La mujer estaba sobre el estrado,
pronunciando su estudiado discurso con media hora de retraso, cosa que, al
parecer, a nadie le importaba. El público la miraba embelesada, casi como si no
pudieran creer que tenían frente a sus ojos a alguien tan importante como ella. Sus manos
se movían con gracia, sus gestos irradiaban una alegría inexistente. A veces la
gente aplaudía, a veces mantenían el silencio por no conseguir comprender lo
que querían decirles. La mujer los llenó de esperanza, y la gente le creyó como
si nada.
Hasta que apareció un hombre de
aspecto enfermizo de entre el público. El discurso se detuvo y la mujer lo miró
con su ensayada mirada maternal. Le pidió que se acercara. El hombre así lo
hizo.
Pero en vez de pronunciar
cualquier palabra, el tipo levantó su cabeza con rabia, dejando a la vista una
pálida cara de ojos negros y una boca con dos corridas de afilados dientes
parecidos a oxidados clavos. Nadie supo qué hacer. Algunos espectadores
llegaron a soltar un estúpido: ohhhh, pero nada
más. La mujer se quedó quieta, consciente de lo que sucedería a continuación.
Los guardaespaldas, como siempre, no reaccionaron a tiempo para hacer nada.
El hombre tomó a la mujer por los hombros, como si quisiera abrazarla, y acercó
su rostro a su oreja.
–Este es un mensaje de
Dios –le dijo, y entonces hincó sus dientes como clavos en su cuello,
arrancando arterías, venas, tejidos, carne y piel. La mujer chilló de un dolor
enfermo y electrizante. Nadie dijo ni hizo nada. Todos veían la escena sin
poder creerlo. Tanto el público como los televidentes en sus casas se hallaban
paralizados, como un conejo que ve su muerte frente a los focos de un auto.

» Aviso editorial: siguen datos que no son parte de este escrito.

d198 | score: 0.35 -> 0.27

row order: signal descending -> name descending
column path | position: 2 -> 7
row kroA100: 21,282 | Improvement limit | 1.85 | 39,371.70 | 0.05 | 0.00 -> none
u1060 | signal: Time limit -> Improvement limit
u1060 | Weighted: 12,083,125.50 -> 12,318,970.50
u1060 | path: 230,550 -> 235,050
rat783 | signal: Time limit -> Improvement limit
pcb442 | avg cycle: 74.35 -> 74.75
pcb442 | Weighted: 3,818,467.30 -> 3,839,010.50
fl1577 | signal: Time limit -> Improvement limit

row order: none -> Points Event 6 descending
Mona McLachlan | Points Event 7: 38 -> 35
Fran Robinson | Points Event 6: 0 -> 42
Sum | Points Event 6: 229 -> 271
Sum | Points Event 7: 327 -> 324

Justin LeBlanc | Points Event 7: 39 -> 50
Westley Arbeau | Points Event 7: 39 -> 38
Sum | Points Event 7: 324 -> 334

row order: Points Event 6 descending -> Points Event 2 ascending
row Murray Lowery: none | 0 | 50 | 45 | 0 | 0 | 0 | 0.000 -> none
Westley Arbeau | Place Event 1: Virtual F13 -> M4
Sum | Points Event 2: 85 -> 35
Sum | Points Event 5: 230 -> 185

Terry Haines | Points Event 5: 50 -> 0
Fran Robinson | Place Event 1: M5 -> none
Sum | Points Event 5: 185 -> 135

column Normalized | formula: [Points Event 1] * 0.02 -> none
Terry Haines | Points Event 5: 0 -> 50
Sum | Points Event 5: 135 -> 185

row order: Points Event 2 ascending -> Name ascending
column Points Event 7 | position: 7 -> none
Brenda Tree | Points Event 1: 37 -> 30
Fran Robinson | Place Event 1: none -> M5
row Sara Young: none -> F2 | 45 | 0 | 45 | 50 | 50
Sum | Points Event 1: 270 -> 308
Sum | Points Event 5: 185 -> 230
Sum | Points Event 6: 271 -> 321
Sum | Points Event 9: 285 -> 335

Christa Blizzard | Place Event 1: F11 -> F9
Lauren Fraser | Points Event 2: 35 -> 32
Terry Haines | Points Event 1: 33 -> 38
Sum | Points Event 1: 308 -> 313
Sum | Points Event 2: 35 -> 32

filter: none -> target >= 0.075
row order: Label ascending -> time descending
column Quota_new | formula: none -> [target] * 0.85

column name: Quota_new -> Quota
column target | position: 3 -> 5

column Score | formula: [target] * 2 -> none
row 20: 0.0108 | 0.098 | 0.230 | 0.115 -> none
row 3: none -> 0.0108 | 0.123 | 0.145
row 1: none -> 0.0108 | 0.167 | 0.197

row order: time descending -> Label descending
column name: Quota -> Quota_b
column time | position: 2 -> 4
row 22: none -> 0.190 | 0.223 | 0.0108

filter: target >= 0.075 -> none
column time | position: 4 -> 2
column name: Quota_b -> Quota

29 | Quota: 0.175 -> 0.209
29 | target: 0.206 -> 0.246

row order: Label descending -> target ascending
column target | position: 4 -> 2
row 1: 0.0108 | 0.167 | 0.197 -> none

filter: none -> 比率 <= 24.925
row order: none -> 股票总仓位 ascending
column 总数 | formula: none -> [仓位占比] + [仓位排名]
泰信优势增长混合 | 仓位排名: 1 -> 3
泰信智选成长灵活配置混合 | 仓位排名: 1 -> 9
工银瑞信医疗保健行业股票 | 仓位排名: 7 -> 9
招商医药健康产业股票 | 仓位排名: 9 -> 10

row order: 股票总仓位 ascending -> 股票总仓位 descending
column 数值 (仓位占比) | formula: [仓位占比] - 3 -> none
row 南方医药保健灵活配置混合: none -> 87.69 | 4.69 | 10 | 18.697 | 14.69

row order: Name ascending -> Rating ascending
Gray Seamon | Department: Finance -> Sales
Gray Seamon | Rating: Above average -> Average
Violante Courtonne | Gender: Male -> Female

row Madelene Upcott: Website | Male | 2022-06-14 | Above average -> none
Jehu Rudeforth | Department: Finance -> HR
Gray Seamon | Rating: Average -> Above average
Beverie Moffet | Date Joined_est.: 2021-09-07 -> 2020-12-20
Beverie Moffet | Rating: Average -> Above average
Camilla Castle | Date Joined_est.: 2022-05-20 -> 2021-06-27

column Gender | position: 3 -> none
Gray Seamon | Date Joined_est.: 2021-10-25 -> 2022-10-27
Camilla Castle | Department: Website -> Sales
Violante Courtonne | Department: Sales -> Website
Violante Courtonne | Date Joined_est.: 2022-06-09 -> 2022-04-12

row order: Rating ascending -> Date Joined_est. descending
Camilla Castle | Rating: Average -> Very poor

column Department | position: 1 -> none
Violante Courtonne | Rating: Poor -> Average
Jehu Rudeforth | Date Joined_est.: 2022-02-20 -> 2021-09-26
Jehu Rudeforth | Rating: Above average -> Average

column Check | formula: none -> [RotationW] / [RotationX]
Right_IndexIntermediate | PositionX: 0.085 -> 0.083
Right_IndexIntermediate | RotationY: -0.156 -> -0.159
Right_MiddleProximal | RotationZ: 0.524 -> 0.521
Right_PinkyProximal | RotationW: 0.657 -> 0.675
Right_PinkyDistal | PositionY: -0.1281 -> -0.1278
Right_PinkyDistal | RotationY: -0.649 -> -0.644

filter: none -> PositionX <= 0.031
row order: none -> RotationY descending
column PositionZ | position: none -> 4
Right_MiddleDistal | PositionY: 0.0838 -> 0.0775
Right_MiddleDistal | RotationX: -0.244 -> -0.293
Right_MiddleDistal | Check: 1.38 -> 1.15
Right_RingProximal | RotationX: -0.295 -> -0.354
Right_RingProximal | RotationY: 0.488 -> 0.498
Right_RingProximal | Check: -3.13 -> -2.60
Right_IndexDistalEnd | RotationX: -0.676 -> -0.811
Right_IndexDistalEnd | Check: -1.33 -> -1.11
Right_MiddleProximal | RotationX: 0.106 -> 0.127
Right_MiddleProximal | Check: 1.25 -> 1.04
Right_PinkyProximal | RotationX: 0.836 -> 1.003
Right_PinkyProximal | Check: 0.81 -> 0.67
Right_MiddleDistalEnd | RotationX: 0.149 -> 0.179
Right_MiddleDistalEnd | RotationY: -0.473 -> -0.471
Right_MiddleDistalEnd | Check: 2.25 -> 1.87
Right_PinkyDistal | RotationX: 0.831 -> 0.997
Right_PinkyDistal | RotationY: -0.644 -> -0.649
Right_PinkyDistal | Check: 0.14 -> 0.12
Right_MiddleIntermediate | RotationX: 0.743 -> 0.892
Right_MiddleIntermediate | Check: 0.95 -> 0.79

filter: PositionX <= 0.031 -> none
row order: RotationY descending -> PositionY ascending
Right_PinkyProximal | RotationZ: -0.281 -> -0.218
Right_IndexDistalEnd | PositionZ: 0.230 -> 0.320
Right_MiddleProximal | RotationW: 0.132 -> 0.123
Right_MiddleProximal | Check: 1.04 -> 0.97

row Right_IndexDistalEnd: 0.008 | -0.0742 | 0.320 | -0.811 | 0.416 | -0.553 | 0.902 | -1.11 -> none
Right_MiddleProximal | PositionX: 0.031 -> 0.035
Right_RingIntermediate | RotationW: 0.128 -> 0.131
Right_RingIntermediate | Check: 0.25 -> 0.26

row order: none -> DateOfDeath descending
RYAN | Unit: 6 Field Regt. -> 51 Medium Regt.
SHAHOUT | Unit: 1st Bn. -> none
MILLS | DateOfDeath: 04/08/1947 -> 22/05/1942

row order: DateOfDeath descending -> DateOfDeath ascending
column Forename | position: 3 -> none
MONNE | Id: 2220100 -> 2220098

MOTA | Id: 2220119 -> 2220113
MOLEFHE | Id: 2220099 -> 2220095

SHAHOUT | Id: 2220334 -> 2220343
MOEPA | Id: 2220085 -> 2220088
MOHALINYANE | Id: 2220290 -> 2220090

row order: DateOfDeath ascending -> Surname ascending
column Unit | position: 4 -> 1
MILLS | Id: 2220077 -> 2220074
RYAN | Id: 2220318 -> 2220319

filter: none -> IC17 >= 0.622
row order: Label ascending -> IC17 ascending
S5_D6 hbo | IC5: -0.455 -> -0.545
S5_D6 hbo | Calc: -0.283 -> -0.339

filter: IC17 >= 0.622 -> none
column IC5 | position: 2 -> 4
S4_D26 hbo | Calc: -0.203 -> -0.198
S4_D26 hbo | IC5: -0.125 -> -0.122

El tipo dejó caer el cuerpo moribundo de la mujer, se alzó y gritó.
–¡ESTE
ES UN MENSAJE DE DIOS!
Fue entonces que uno de los
guardaespaldas salió de su trance y disparó rápidamente contra el tipo.
Se necesitaron de nueve disparos para derrumbarlo y dejarlo sin vida.
Cuando se acercaron a él para
verlo mejor, pudieron darse cuenta que su boca formaba una ancha sonrisa.